Athena College was snoozing complacently in the Berkshires until Coleman Silk--formerly "Silky Silk," undefeated welterweight pro boxer--strode in and shook the place awake. This faculty dean sacked the deadwood, made lots of hot new hires, including Yale-spawned literary-theory wunderkind Delphine Roux, and pissed off so many people for so many decades that now, in 1998, they've all turned on him. Silk's character assassination is partly owing to what the novel's narrator, Nathan Zuckerman, calls "the Devil of the Little Place--the gossip, the jealousy, the acrimony, the boredom, the lies."
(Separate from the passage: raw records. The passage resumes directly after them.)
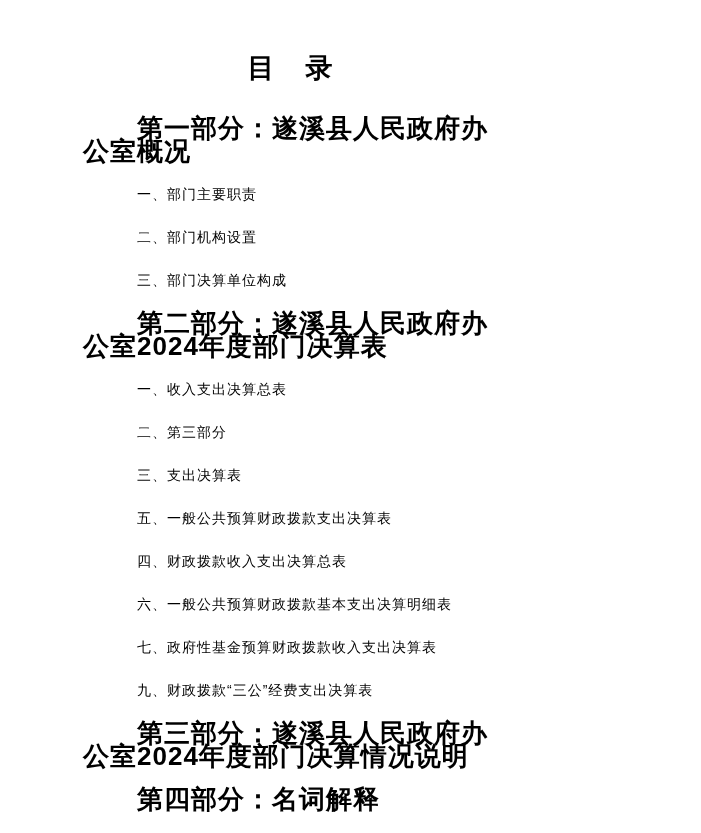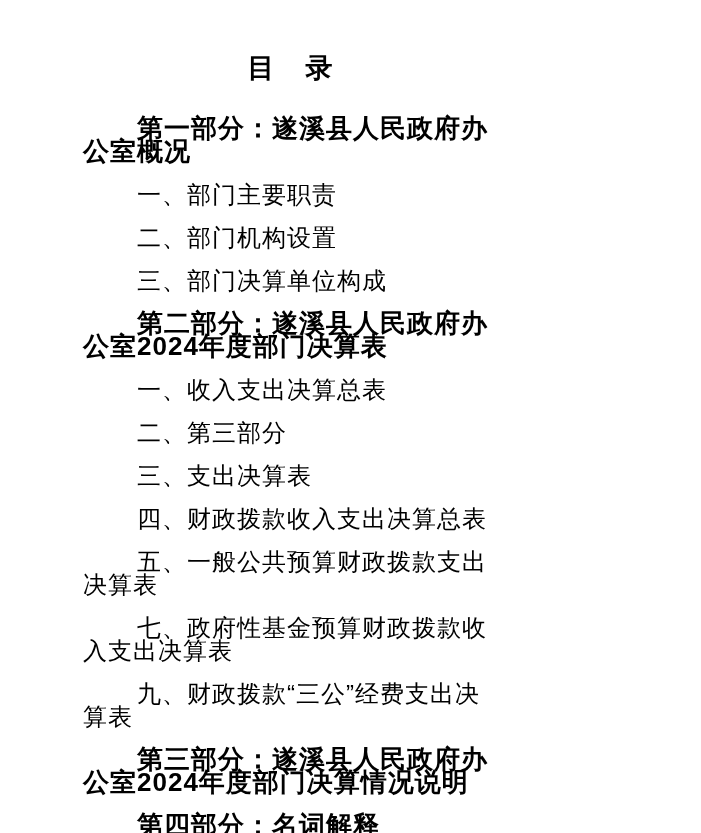"一、部门主要职责" p.line { font-size: 24px -> 14px }
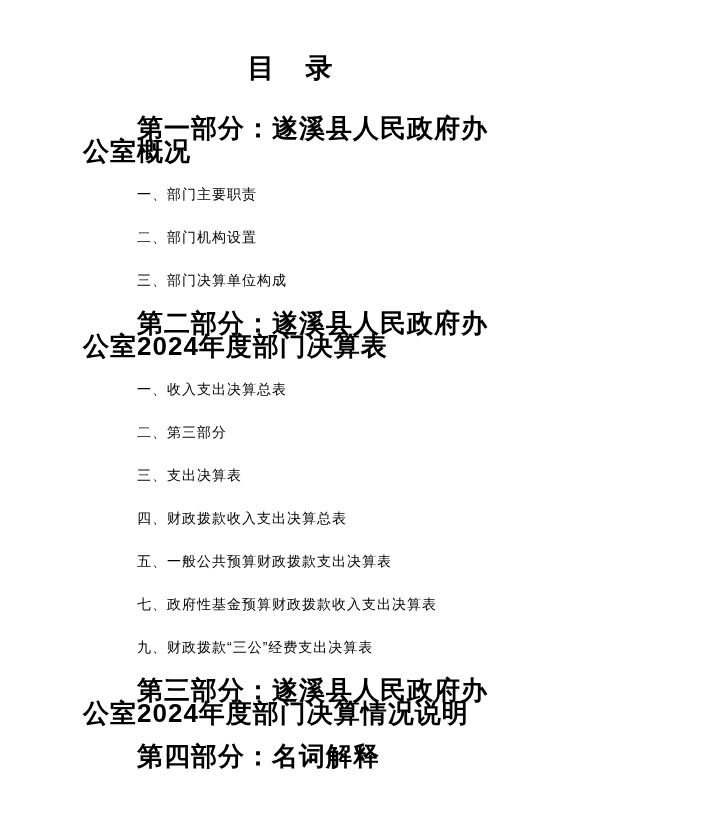"四、财政拨款收入支出决算总表" p.line { order: before "五、一般公共预算财政拨款支出决算表" -> after "五、一般公共预算财政拨款支出决算表" }
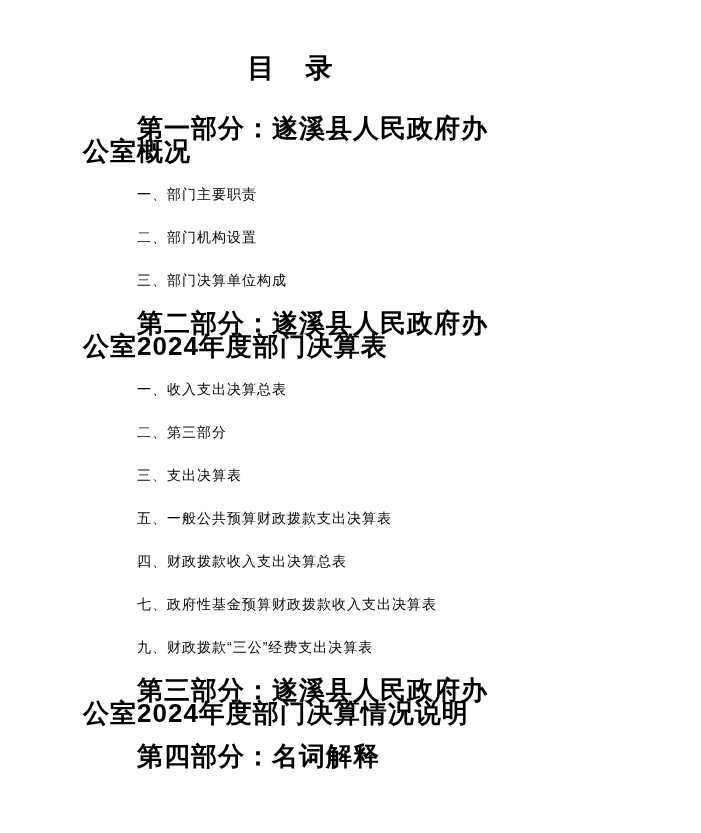"六、一般公共预算财政拨款基本支出决算明细表" p.line { html: none -> <p>六、一般公共预算财政拨款基本支出决算明细表</p> }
But shocking, intensely dramatized events precipitate Silk's crisis. He remarks of two students who never showed up for class, "Do they exist or are they spooks?" They turn out to be black, and lodge a bogus charge of racism exploited by his enemies. Then, at 71, Viagra catapults Silk into "the perpetual state of emergency that is sexual intoxication," and he ignites an affair with an illiterate janitor, Faunia Farley, 34. She's got a sharp sensibility, "the laugh of a barmaid who keeps a baseball bat at her feet in case of trouble," and a melancholy voluptuousness. "I'm back in the tornado," Silk exults. His campus persecutors burn him for it--and his main betrayer is Delphine Roux.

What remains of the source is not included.